> TASK ITEM:
Only the images are to be dropped; the records themselves must be repeated exactly.

> LISTED ENTRIES:

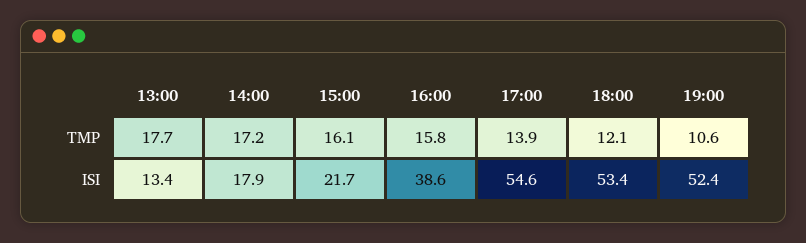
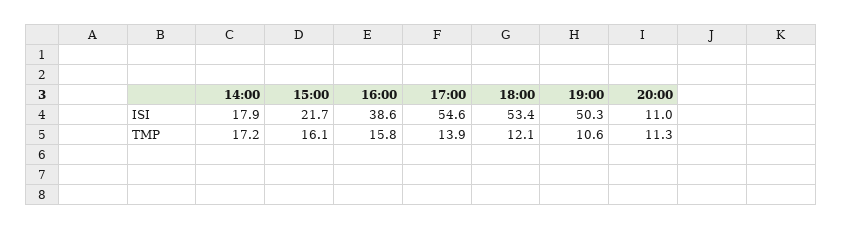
13:00, TMP: 17.7 -> none
13:00, ISI: 13.4 -> none
19:00, ISI: 52.4 -> 50.3
20:00, ISI: none -> 11
20:00, TMP: none -> 11.3

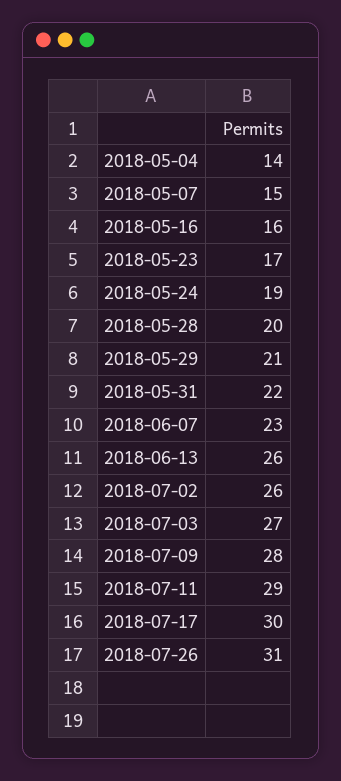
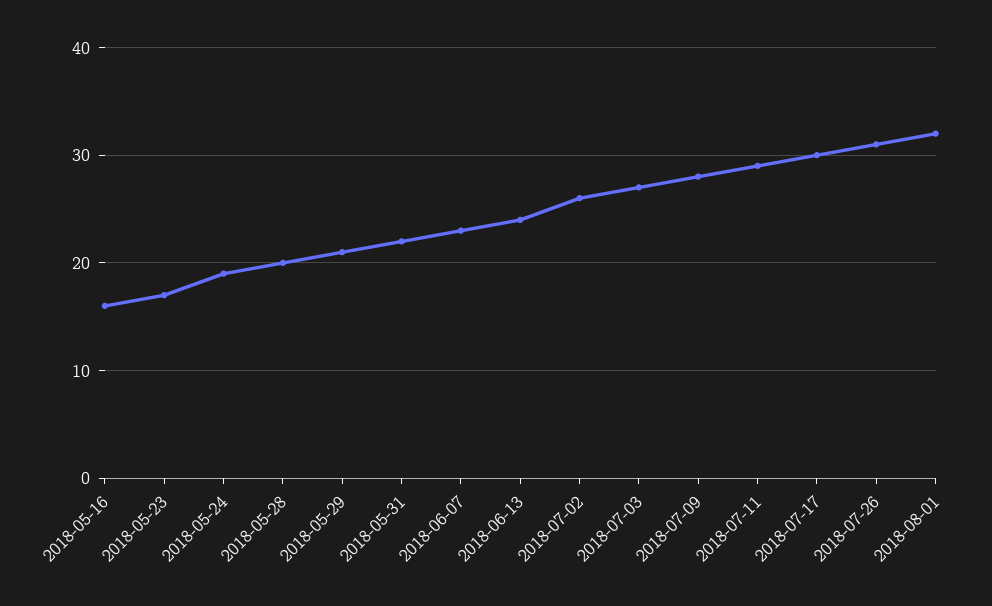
2018-05-04: 14 -> none
2018-05-07: 15 -> none
2018-06-13: 26 -> 24
2018-08-01: none -> 32

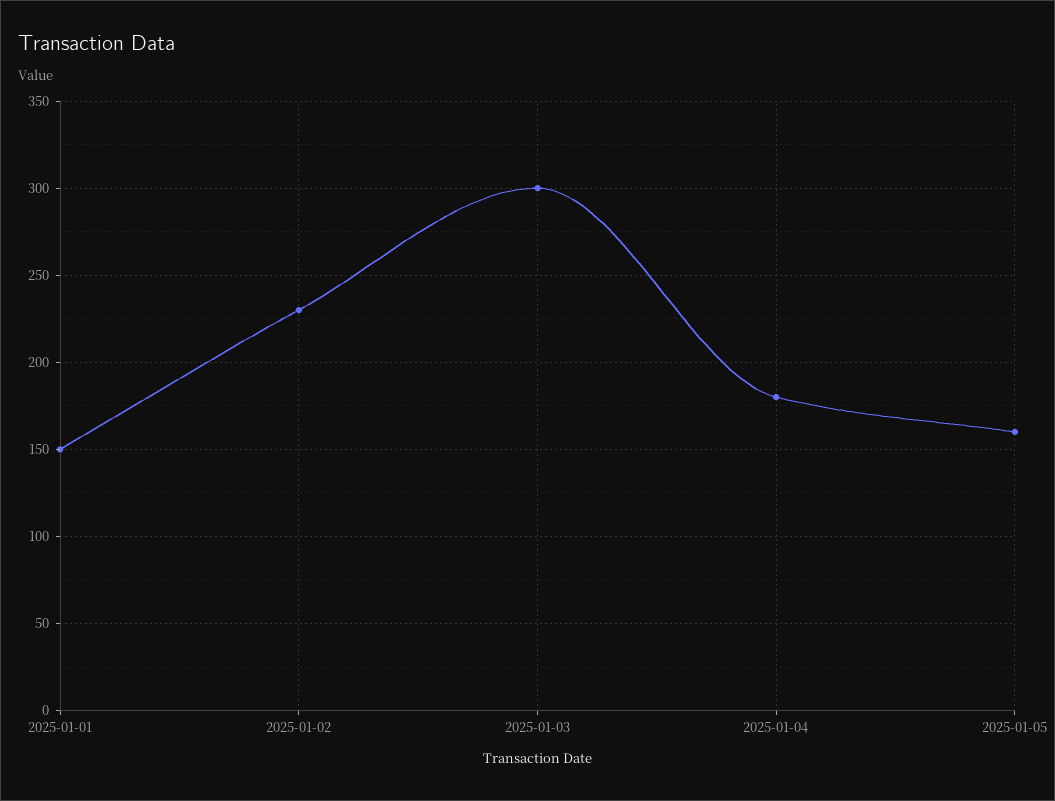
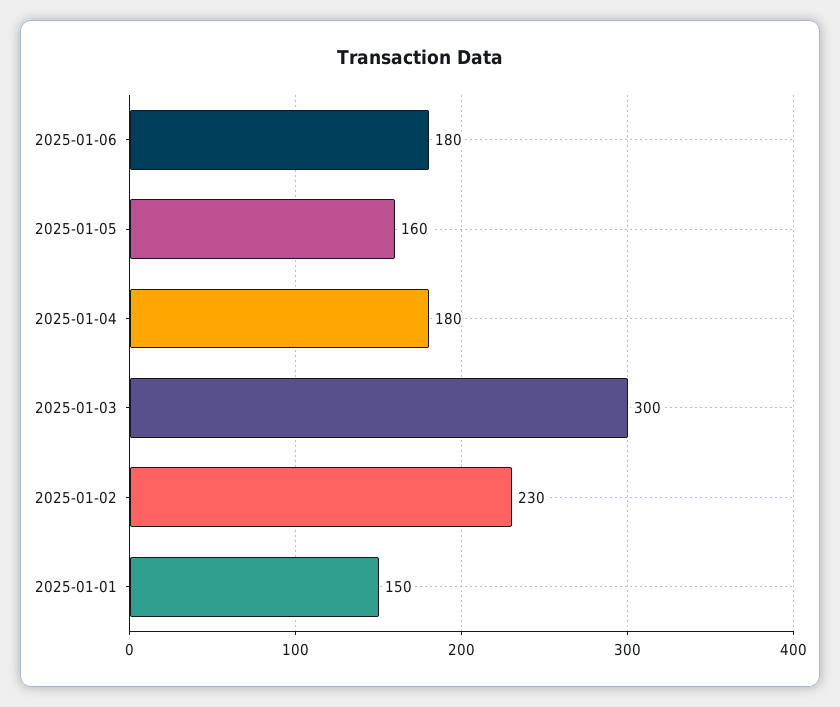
2025-01-06: none -> 180

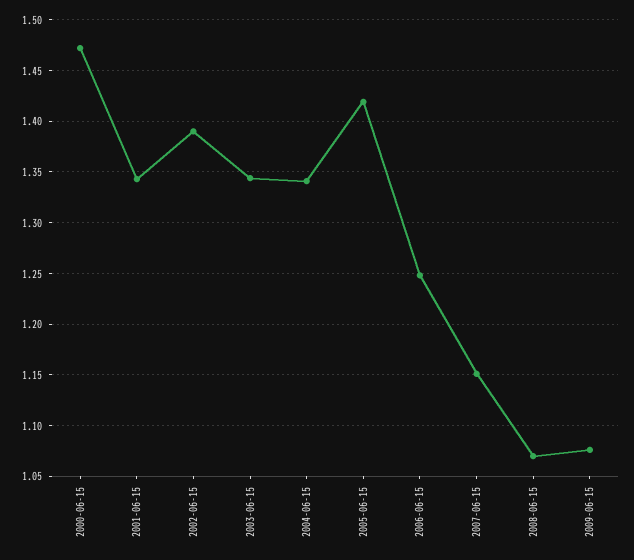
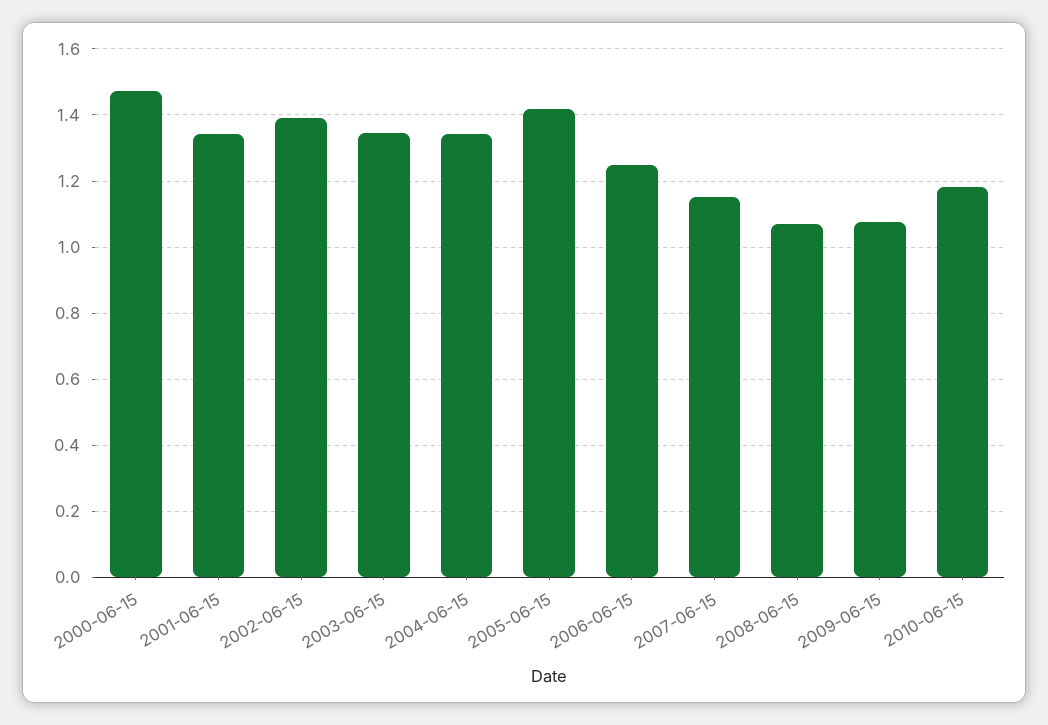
2010-06-15: none -> 1.18

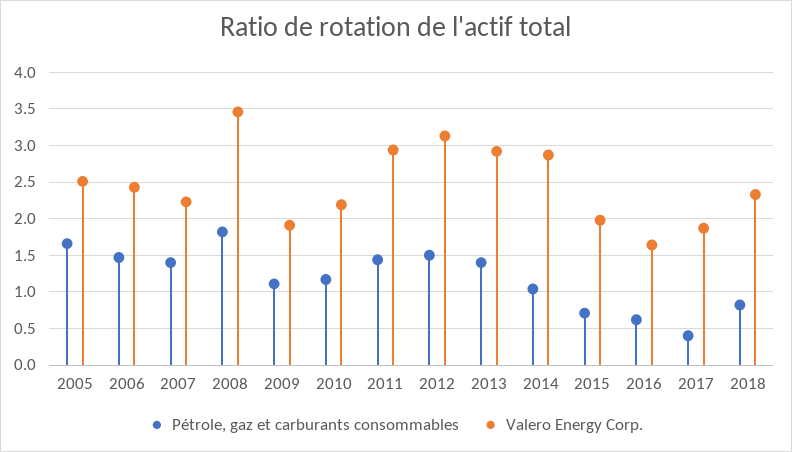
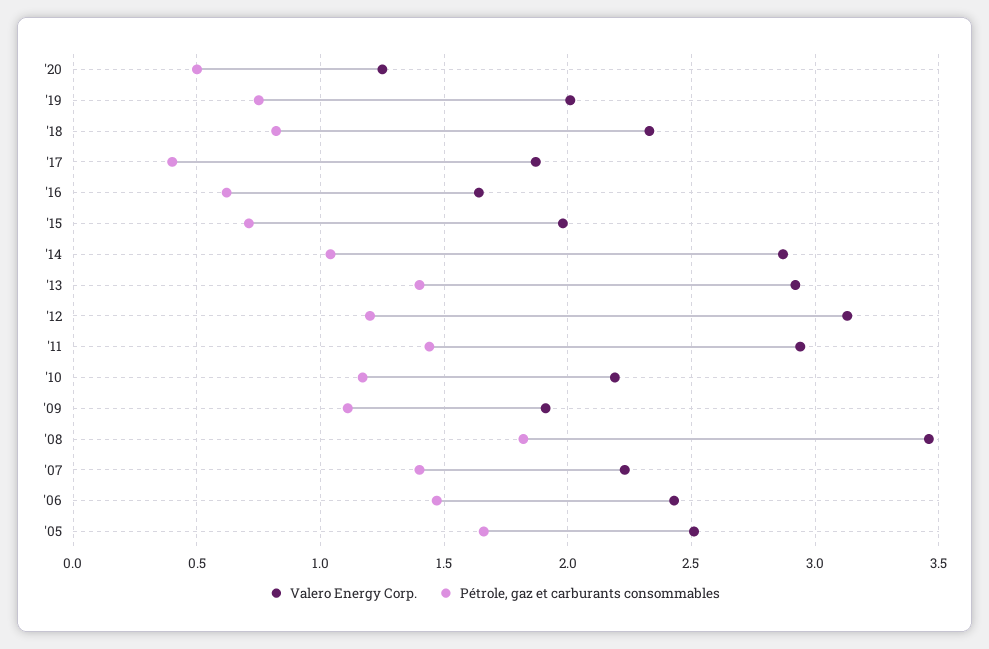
Pétrole, gaz et carburants consommables, 2012: 1.5 -> 1.2
Valero Energy Corp., '20: none -> 1.25
Pétrole, gaz et carburants consommables, '20: none -> 0.5
Valero Energy Corp., '19: none -> 2
Pétrole, gaz et carburants consommables, '19: none -> 0.75

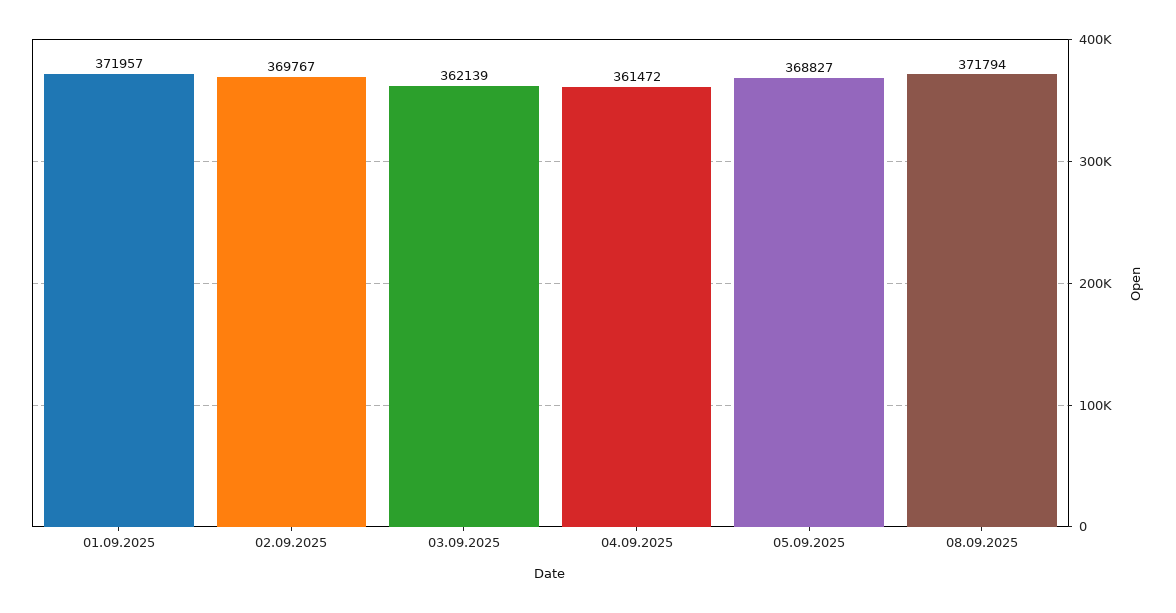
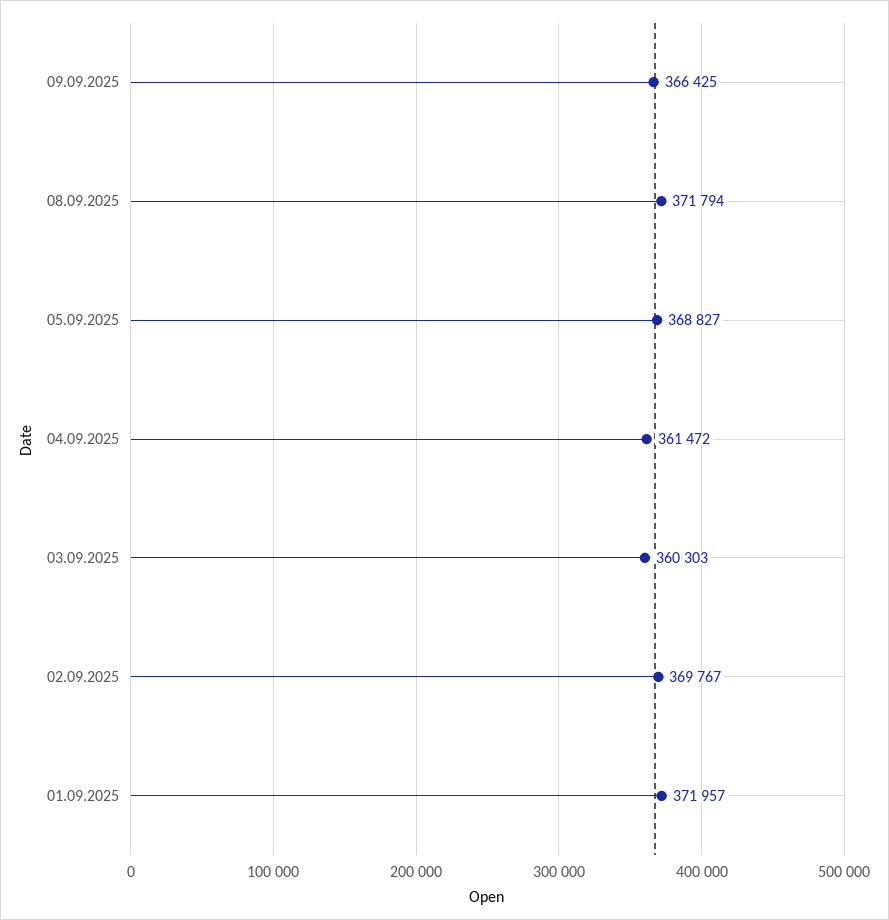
03.09.2025: 362139 -> 360303
09.09.2025: none -> 366425

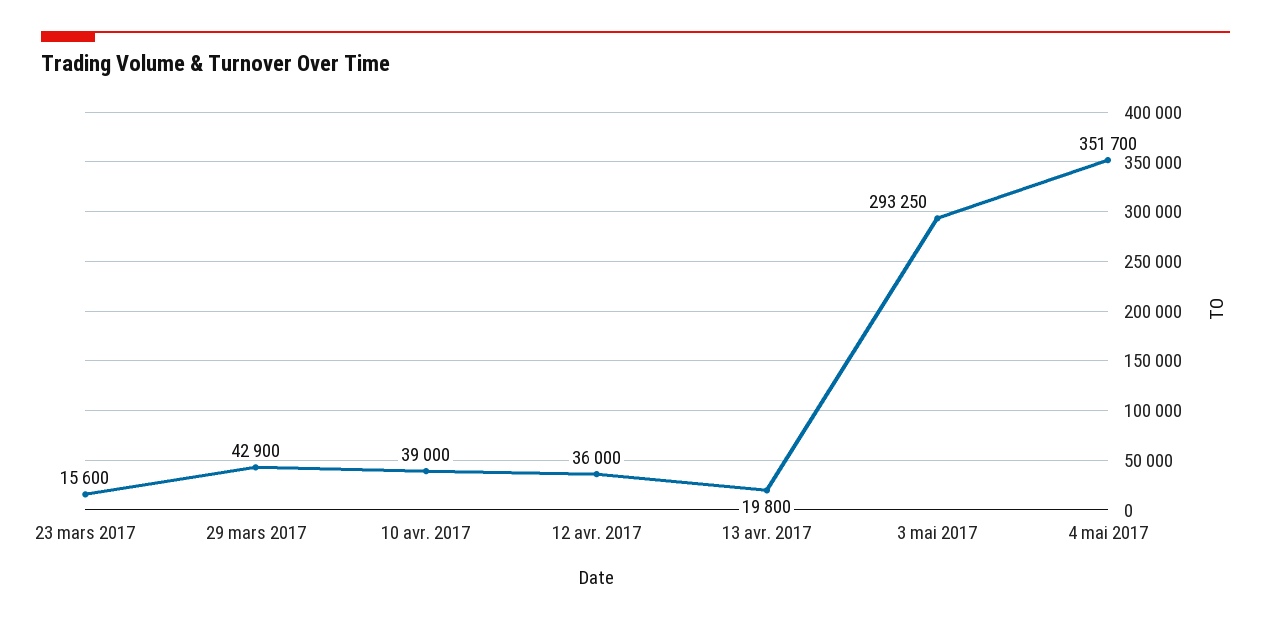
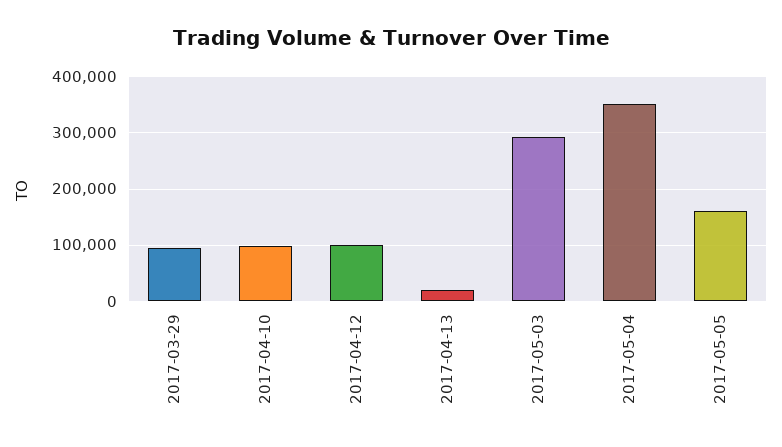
23 mars 2017: 15600 -> none
29 mars 2017: 42900 -> 100000
10 avr. 2017: 39000 -> 100000
12 avr. 2017: 36000 -> 100000
2017-05-05: none -> 160000

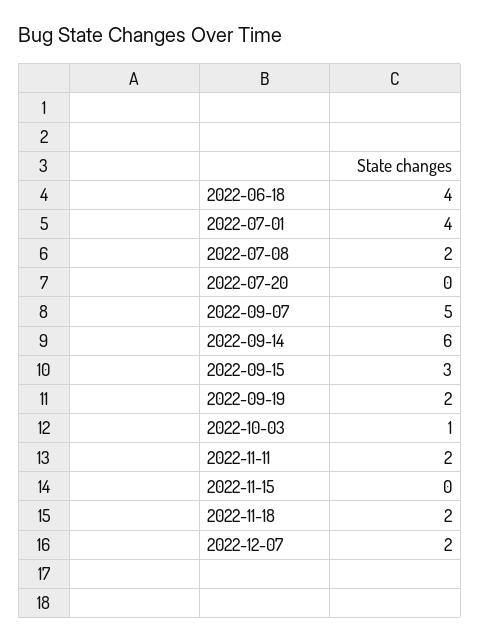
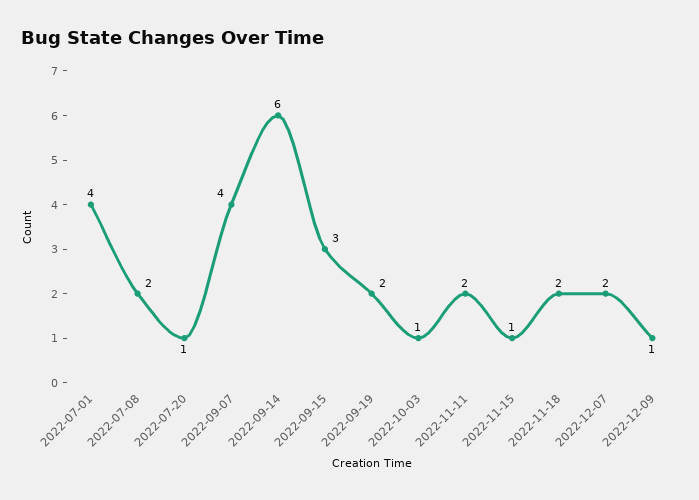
2022-06-18: 4 -> none
2022-07-20: 0 -> 1
2022-09-07: 5 -> 4
2022-11-15: 0 -> 1
2022-12-09: none -> 1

> EXERCISE ANSWER:
13:00, TMP: 17.7 -> none
13:00, ISI: 13.4 -> none
19:00, ISI: 52.4 -> 50.3
20:00, ISI: none -> 11
20:00, TMP: none -> 11.3

2018-05-04: 14 -> none
2018-05-07: 15 -> none
2018-06-13: 26 -> 24
2018-08-01: none -> 32

2025-01-06: none -> 180

2010-06-15: none -> 1.18

Pétrole, gaz et carburants consommables, 2012: 1.5 -> 1.2
Valero Energy Corp., '20: none -> 1.25
Pétrole, gaz et carburants consommables, '20: none -> 0.5
Valero Energy Corp., '19: none -> 2
Pétrole, gaz et carburants consommables, '19: none -> 0.75

03.09.2025: 362139 -> 360303
09.09.2025: none -> 366425

23 mars 2017: 15600 -> none
29 mars 2017: 42900 -> 100000
10 avr. 2017: 39000 -> 100000
12 avr. 2017: 36000 -> 100000
2017-05-05: none -> 160000

2022-06-18: 4 -> none
2022-07-20: 0 -> 1
2022-09-07: 5 -> 4
2022-11-15: 0 -> 1
2022-12-09: none -> 1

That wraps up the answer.